■ REQUIRED ACTION ■
Every line in the records below that holds the word "medmänsklighet" is to be copied.
*** DATA TO PROCESS ***
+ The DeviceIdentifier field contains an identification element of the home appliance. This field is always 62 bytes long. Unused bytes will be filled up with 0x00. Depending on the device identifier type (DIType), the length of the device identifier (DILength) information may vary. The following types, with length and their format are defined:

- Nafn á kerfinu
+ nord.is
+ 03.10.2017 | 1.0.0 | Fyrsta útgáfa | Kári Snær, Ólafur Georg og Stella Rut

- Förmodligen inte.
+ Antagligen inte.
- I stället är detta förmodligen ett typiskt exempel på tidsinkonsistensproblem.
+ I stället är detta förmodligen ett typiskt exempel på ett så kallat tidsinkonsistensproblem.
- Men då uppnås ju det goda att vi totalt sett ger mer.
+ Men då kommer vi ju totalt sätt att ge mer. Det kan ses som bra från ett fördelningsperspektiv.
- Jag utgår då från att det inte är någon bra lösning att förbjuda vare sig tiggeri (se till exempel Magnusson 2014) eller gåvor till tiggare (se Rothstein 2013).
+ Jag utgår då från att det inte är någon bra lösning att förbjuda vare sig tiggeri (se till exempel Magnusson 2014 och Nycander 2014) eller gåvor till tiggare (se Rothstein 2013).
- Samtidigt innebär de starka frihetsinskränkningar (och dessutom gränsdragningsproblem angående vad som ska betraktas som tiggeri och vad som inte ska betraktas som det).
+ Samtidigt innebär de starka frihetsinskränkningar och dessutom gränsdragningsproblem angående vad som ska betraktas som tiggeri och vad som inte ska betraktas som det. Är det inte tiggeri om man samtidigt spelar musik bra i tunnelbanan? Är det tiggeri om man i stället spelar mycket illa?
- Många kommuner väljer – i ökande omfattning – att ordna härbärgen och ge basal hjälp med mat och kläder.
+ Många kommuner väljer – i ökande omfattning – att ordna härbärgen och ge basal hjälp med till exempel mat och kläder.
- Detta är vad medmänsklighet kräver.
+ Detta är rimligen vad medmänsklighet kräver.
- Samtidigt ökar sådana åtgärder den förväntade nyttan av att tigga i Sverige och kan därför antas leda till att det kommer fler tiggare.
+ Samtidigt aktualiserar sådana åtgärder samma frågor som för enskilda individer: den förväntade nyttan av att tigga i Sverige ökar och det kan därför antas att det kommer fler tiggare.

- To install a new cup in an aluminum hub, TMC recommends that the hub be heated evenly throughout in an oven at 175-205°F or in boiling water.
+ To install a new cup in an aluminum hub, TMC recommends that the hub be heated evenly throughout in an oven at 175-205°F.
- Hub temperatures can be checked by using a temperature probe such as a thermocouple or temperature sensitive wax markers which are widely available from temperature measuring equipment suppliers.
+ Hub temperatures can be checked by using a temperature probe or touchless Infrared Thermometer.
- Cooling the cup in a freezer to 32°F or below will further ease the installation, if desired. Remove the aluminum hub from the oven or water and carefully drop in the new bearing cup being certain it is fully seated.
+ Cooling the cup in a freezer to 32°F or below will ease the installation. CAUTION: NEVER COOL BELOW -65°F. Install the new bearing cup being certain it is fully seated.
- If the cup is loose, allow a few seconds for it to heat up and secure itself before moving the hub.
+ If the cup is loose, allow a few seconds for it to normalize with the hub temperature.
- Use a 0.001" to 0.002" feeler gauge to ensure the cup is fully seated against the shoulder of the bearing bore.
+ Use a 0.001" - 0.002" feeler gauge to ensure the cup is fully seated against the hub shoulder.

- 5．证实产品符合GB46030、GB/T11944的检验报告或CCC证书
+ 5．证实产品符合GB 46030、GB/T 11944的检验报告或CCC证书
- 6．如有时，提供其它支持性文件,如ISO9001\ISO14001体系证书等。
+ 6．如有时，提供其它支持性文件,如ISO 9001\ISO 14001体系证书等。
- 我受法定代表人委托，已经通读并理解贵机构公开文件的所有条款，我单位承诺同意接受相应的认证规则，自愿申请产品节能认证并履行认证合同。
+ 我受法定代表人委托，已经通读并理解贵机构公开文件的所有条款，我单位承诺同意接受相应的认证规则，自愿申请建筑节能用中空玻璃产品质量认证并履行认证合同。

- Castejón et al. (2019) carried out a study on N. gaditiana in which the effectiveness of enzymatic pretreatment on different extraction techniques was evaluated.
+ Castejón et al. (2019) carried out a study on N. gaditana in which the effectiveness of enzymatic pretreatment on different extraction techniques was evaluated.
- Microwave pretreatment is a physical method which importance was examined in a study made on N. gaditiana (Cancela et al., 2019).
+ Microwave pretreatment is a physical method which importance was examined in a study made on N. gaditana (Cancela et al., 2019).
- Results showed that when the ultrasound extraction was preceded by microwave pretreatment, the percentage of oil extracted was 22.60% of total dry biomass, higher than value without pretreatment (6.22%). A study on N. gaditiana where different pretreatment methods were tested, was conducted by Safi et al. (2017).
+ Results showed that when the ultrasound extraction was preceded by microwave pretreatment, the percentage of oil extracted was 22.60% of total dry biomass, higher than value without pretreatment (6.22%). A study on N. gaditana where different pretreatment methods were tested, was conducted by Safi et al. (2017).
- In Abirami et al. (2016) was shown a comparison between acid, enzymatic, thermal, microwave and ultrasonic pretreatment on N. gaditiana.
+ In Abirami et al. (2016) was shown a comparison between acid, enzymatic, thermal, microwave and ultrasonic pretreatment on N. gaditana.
*** End of DATA TO PROCESS ***
■ OUTPUT ■
- Detta är vad medmänsklighet kräver.
+ Detta är rimligen vad medmänsklighet kräver.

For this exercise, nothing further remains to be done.